What this task involves: If an entry holds a picture, skip the picture but copy everything else exactly.

[Dataset entries — start]

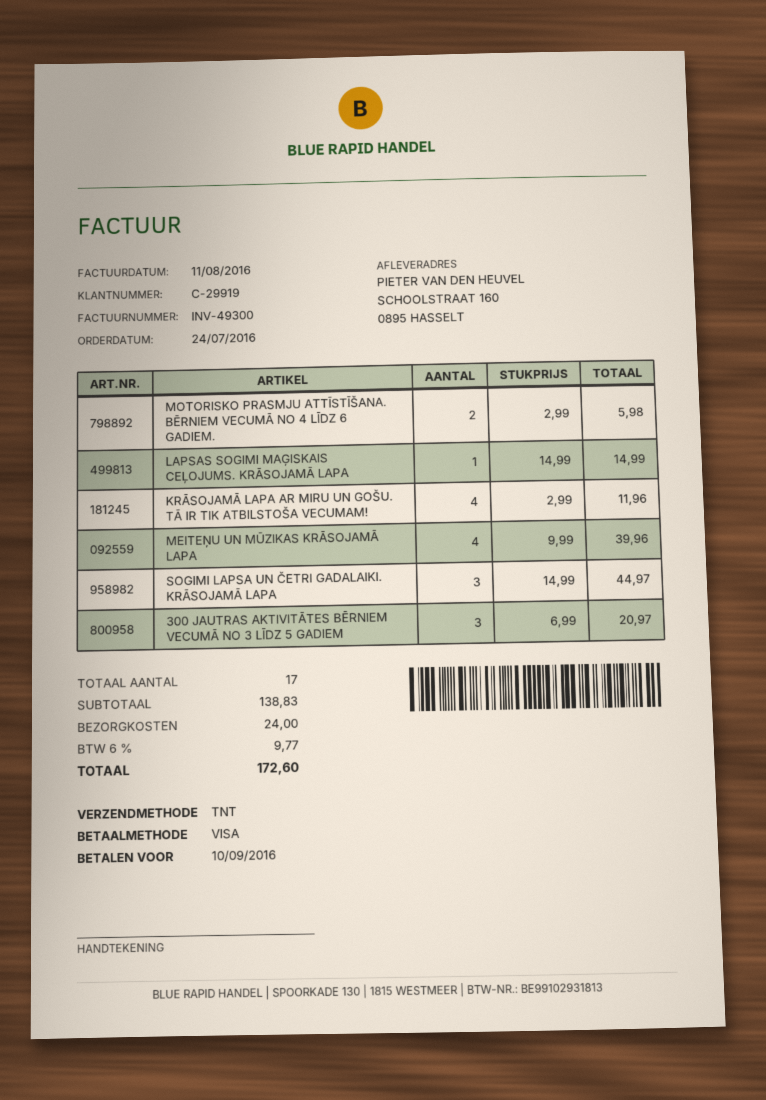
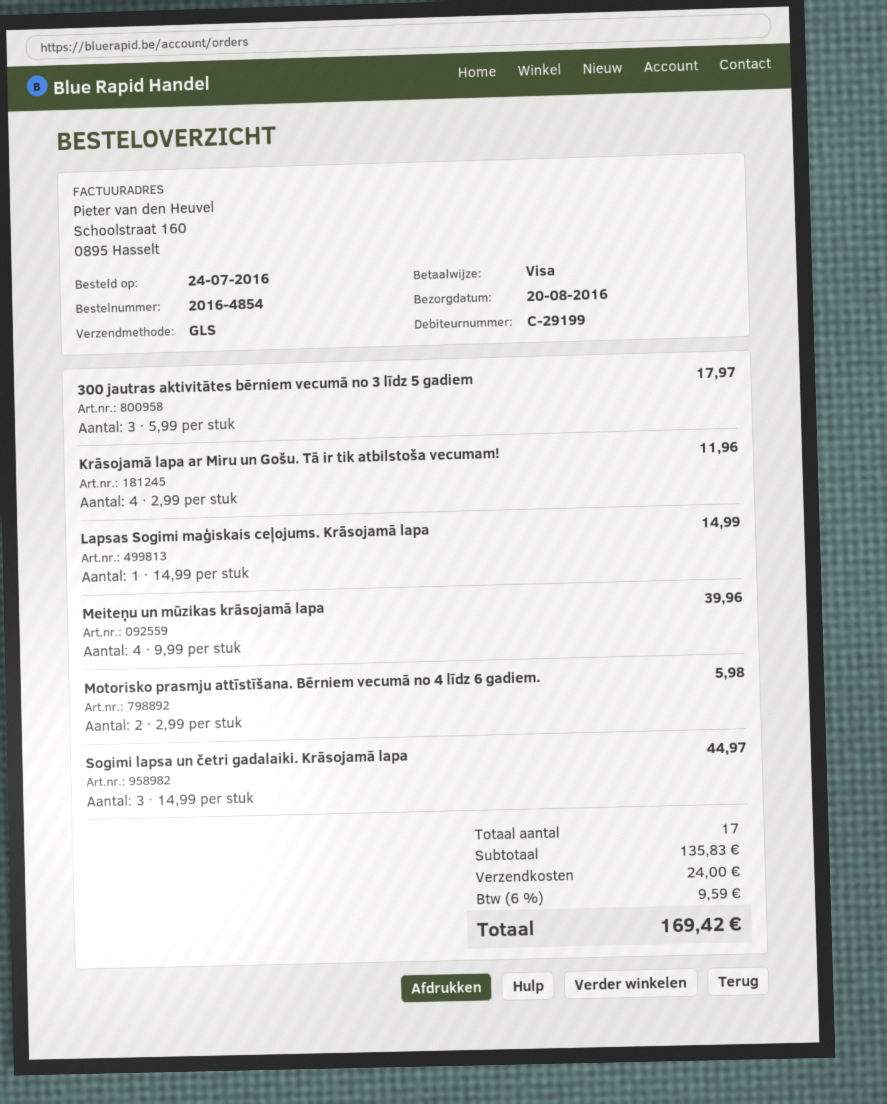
customer number: C-29919 -> C-29199
shipping method: TNT -> GLS
300 JAUTRAS AKTIVITĀTES BĒRNIEM VECUMĀ NO 3 LĪDZ 5 GADIEM: 3 x 6.99 = 20.97 -> 3 x 5.99 = 17.97
subtotal: 138.83 -> 135.83
tax: 6% = 9.77 -> 6% = 9.59
total: 172.60 -> 169.42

[Dataset entries — finish]

Final answer:
customer number: C-29919 -> C-29199
shipping method: TNT -> GLS
300 JAUTRAS AKTIVITĀTES BĒRNIEM VECUMĀ NO 3 LĪDZ 5 GADIEM: 3 x 6.99 = 20.97 -> 3 x 5.99 = 17.97
subtotal: 138.83 -> 135.83
tax: 6% = 9.77 -> 6% = 9.59
total: 172.60 -> 169.42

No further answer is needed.